Suppose that we have an efficiently computable sequence of pairs of mutually exclusive and exhaustive sentences (our deductive process proves that exactly one sentence in each pair is true). Our logical inductor will learn to assign probabilities that sum to 1 to the \(n\)th pair by the \(n\)th day.
To see this, suppose that the sum of probabilities assigned to the \(n\)th pair is some fixed \(\varepsilon\) greater or less than 1 on the \(n\)th day. A trader can buy one of each sentence if the probabilities are higher and sell one of each sentence if the probabilities are lower. This trader makes \(\varepsilon\) profit off of this sequence of trades. If the trader can make this trade infinitely many times, our logical inductor is exploitable. Thus, the sum of probabilities assigned to the \(n\)th pair on the \(n\)th day converges to 1.
NonDogmatism [4.6]
Cromwell’s rule says that a reasoner ought not assign probabilities 0 or 1 except to statements that are logically true or false. One justification for this rule is that a Bayesian reasoner can never update away from such extreme probabilities, so can thus never change their minds if those probabilities were assigned in error. Logical inductors can update away from probabilities 0 and 1, so the argument for Cromwell’s rule does not extend to logical inductors.
In fact, logical inductors do not satisfy Cromwell’s rule. To see this, note that the logical induction criterion requires that the logical inductor does not lose unbounded amounts of money. However, it does not prohibit the logical inductor from losing any finite amount of money. Since traders can only buy/sell a finite amount each day, a logical inductor can be arbitrarily wrong on an arbitrary, but finite, number of days and still only lose a finite amount of money. More specifically, a logical inductor will stay a logical inductor under arbitrary perturbation of its probabilities on any finite number of days. For example, if we forced a logical inductor to believe all statements with probability 1 on day 104, it would remain a logical inductor.

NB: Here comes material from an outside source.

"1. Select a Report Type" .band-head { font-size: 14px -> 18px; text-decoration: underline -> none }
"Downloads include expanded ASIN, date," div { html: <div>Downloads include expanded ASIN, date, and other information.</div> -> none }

However, there is a sense in which logical inductors are nondogmatic. If a theorem is not proven to be true, i.e., it is never output by our deductive process, then our logical inductor will assign it probability strictly less than 1. If a theorem is not proven to be false, i.e., its negation is never output by our deductive process, then our logical inductor will assign it probability strictly greater than 0.
To see this, suppose that our logical inductor assigns limiting probability 0 to a statement that cannot be proven to be false. Consider a trader that watches this statement and buys when the price is $0.50, $0.25, $0.125, $0.0625, …, purchasing an infinite number of copies with only $1. Since the statement cannot be proven to be false, there will always exist a world propositionally consistent with the deductive process in which it is true. In that world, the trader makes $1 + $1 + $1 + …, exploiting our logical inductor. Thus our logical inductor must assign a limiting probability bounded away from 0. A similar argument shows that a logical inductor that assigns limiting probability 1 to a statement that cannot be proven true can also be exploited.
Construction [5]
The primary contribution of Garrabrant et al. is a computable algorithm that assigns probabilities to logical statements that satisfies the logical induction criterion. We call this algorithm Garrabrant induction. We will sketch its construction.

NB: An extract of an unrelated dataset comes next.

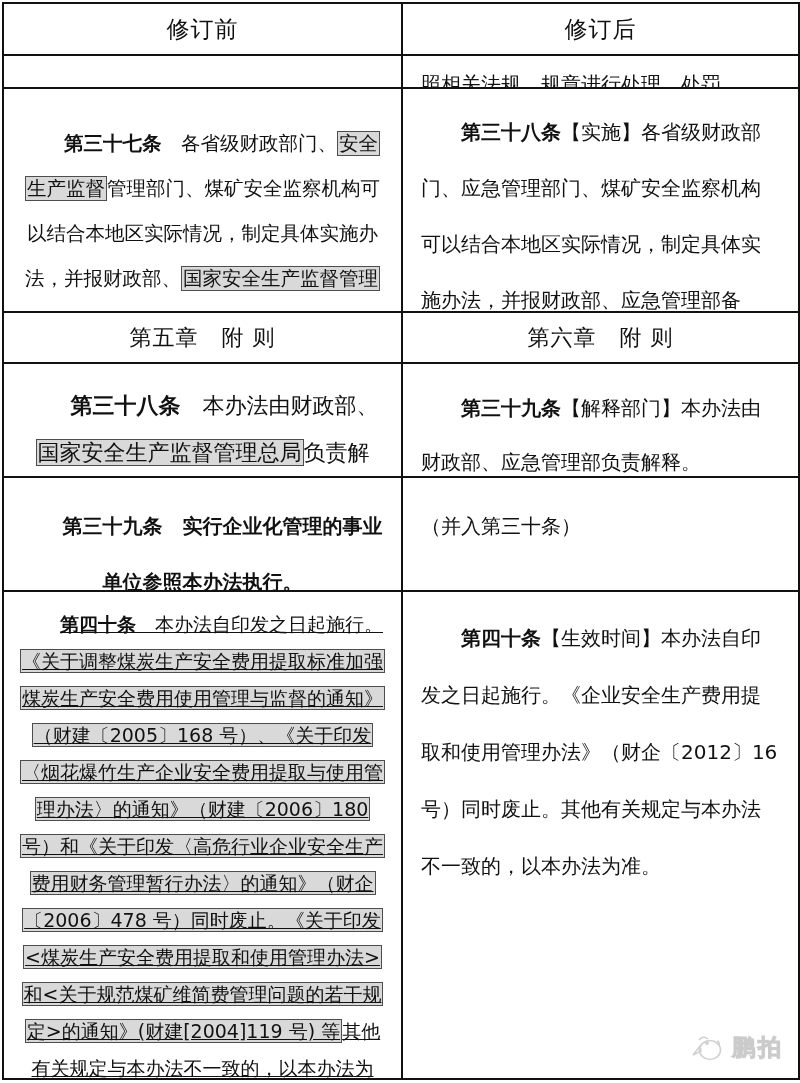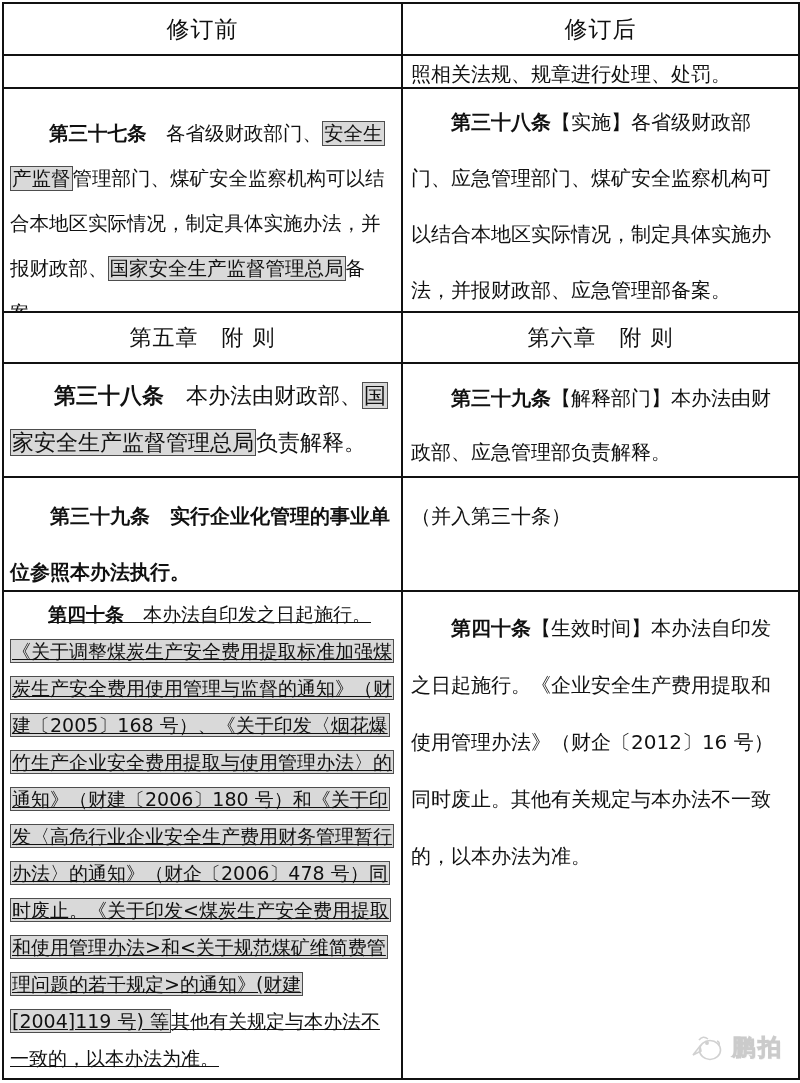"修订前" .cell.left { text-align: none -> center }
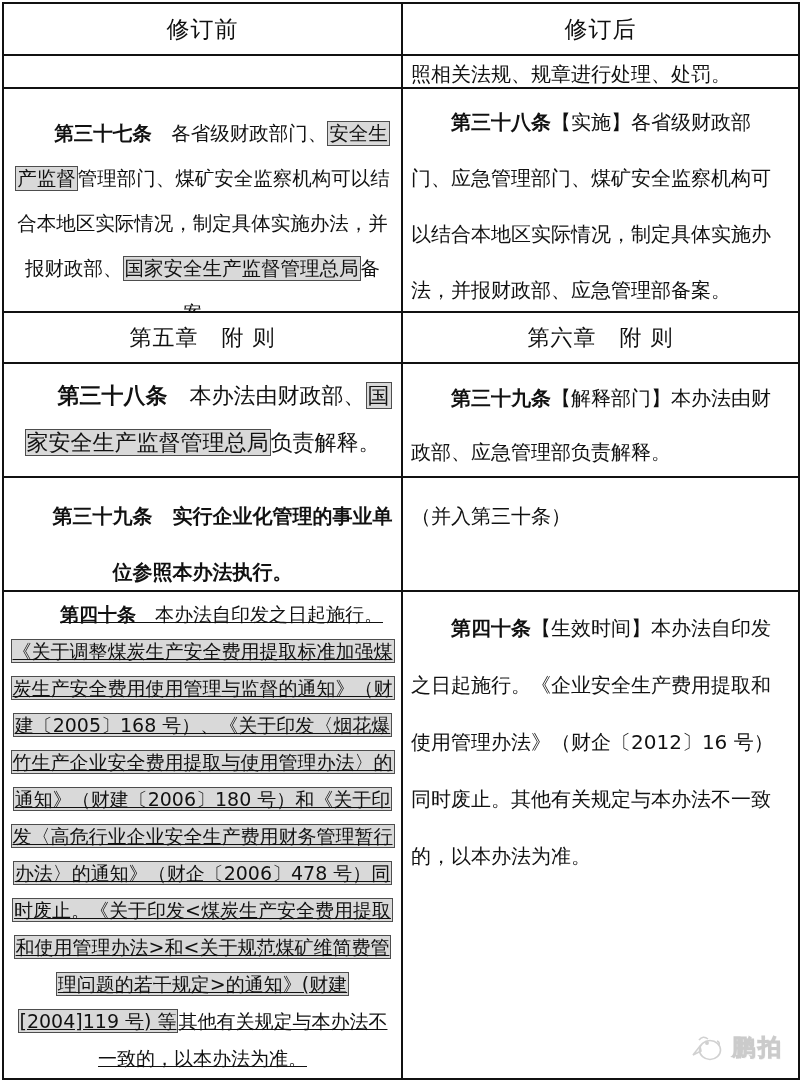"照相关法规、规章进行处理、处罚。" .cell p { margin: 2px -> 12px }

To begin, we will show that for any given trader, Garrabrant induction can set prices such that this trader makes as little money as it wants. This result will be achieved by setting prices such that the trader does not want to buy or sell except for buying at ~$1 and selling at ~$0. In our setup, we require our trader’s “how much do I want to buy?” function to be continuous, intrepreting buying a negative amount as selling. Since there exists some price our trader wants to buy at and some price our trader wants to sell at, this function must cross zero at some point. Thus there must be some price where the trader is not interested in buying or selling. The general form of this argument is known as Brower’s fixed point theorem and we use it to guarantee such a set of prices can be found across all the assets the trader is interested in trading.^{4}
Next, we will construct a trading firm, a single trader that exploits Garrabrant induction if and only if there exists any trader that exploits Garrabrant induction. First, fix some enumeration of all possible trading strategies that might lose at most $1. Note that since we can scale trading strategies up or down multiplicatively, any trading strategy with bounded loss can be easily converted to a strategy that loses at most $1.^{5} Our trading firm starts with only the first trader in this enumeration. On each day, the firm will hire the next trader, adding their strategy to the firm’s strategy linearly. However, since the firm had finite capital, it will give each successive trader half the amount of money it gave the previous trader.^{6} For example, on the third day, the trading firm’s strategy is 1/2 of the 1st trader, 1/4th of the 2nd, and 1/8th of the 3rd. In general, the trading strategy on the \(n\)th day will be an exponentially decreasing weighted sum of the trading strategies of the first \(n\) traders.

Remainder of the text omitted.